Itemized modification records:
>>

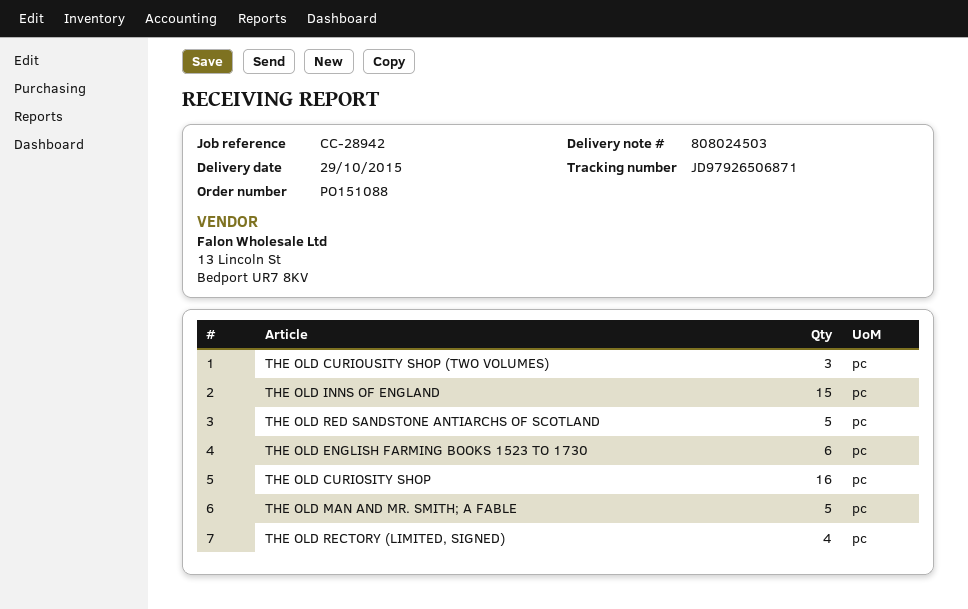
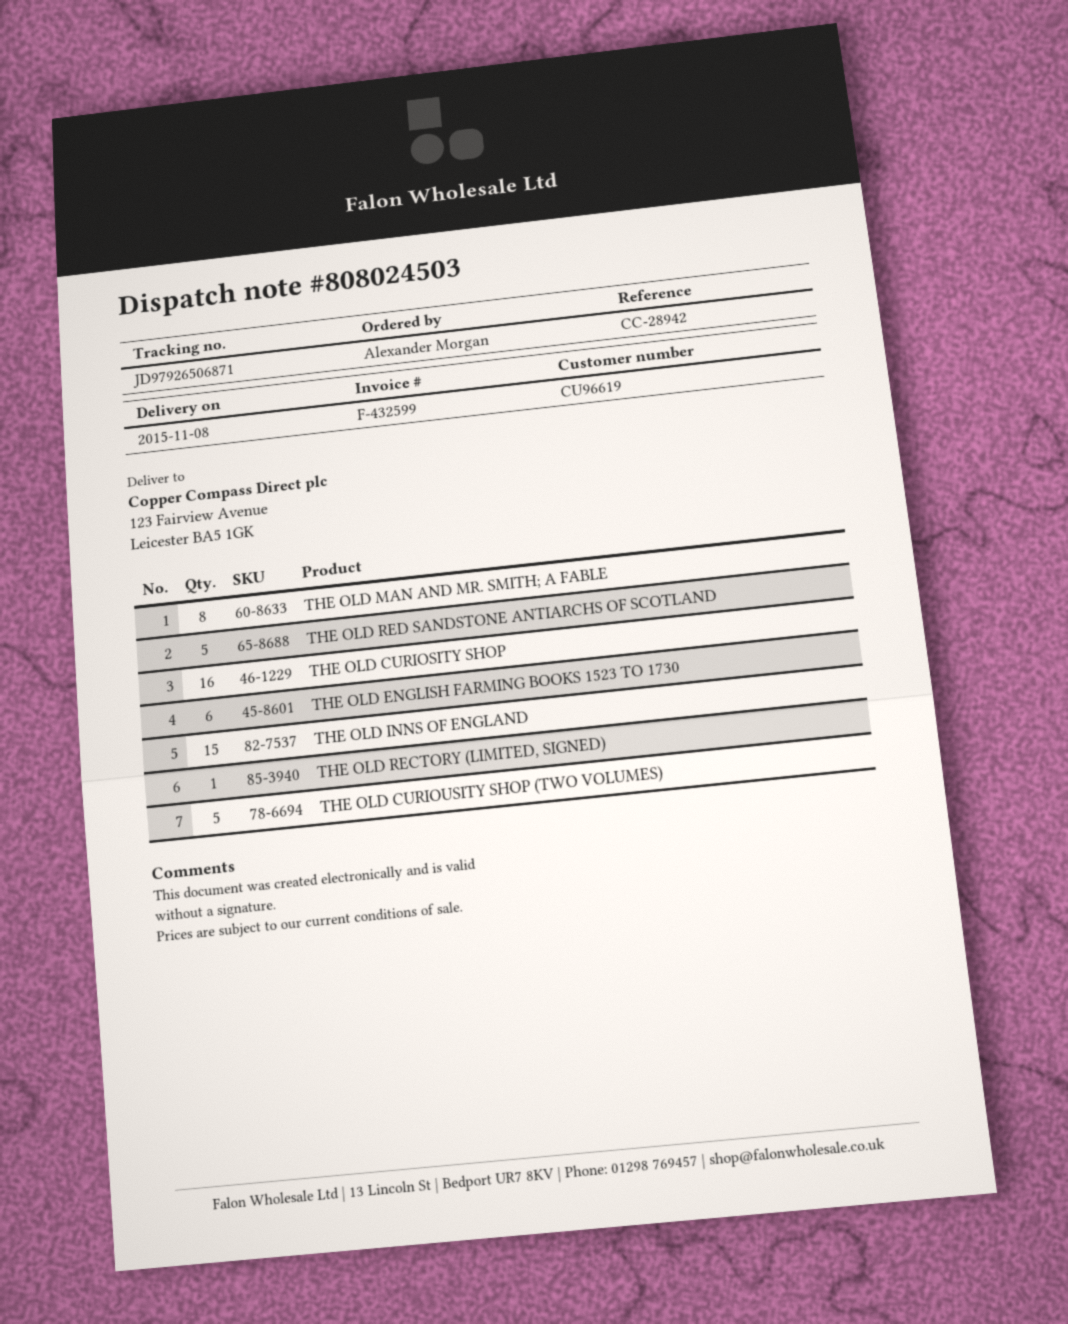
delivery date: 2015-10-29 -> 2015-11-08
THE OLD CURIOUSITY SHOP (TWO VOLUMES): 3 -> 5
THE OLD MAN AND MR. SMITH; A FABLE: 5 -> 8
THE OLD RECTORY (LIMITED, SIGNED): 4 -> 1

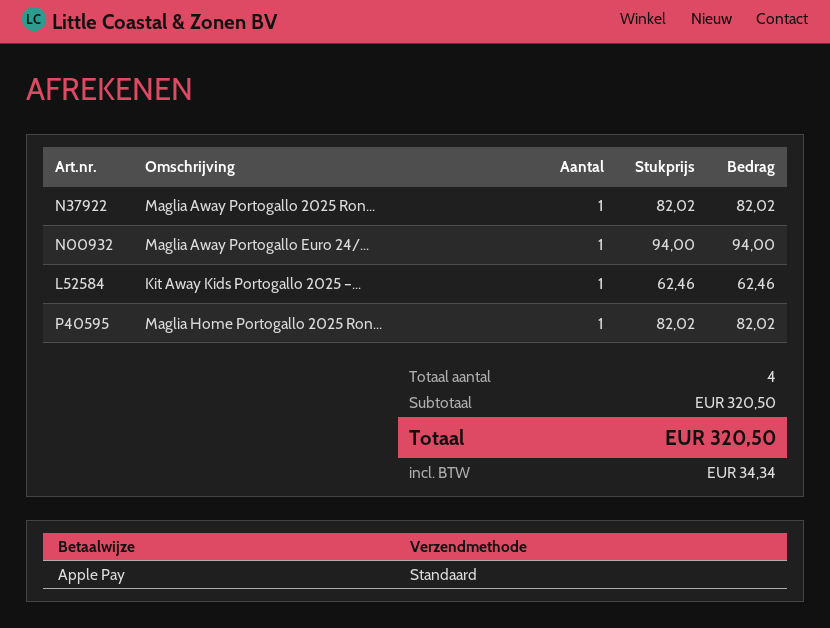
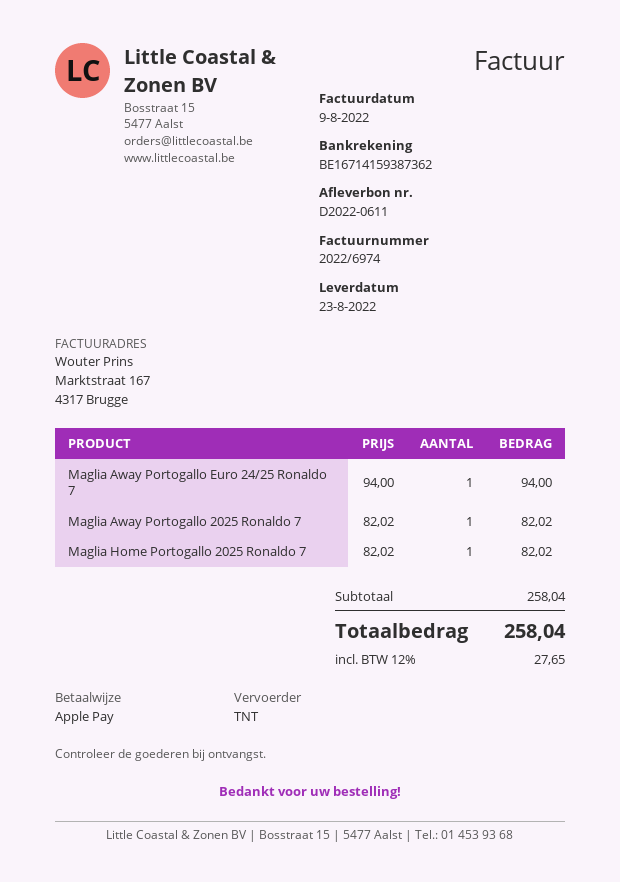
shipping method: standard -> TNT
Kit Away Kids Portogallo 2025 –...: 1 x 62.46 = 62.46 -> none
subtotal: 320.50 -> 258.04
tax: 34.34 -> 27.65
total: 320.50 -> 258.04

<<

Copy each entry exactly as written, and drop the pictures from the copy.

**SOLUTION:**
delivery date: 2015-10-29 -> 2015-11-08
THE OLD CURIOUSITY SHOP (TWO VOLUMES): 3 -> 5
THE OLD MAN AND MR. SMITH; A FABLE: 5 -> 8
THE OLD RECTORY (LIMITED, SIGNED): 4 -> 1

shipping method: standard -> TNT
Kit Away Kids Portogallo 2025 –...: 1 x 62.46 = 62.46 -> none
subtotal: 320.50 -> 258.04
tax: 34.34 -> 27.65
total: 320.50 -> 258.04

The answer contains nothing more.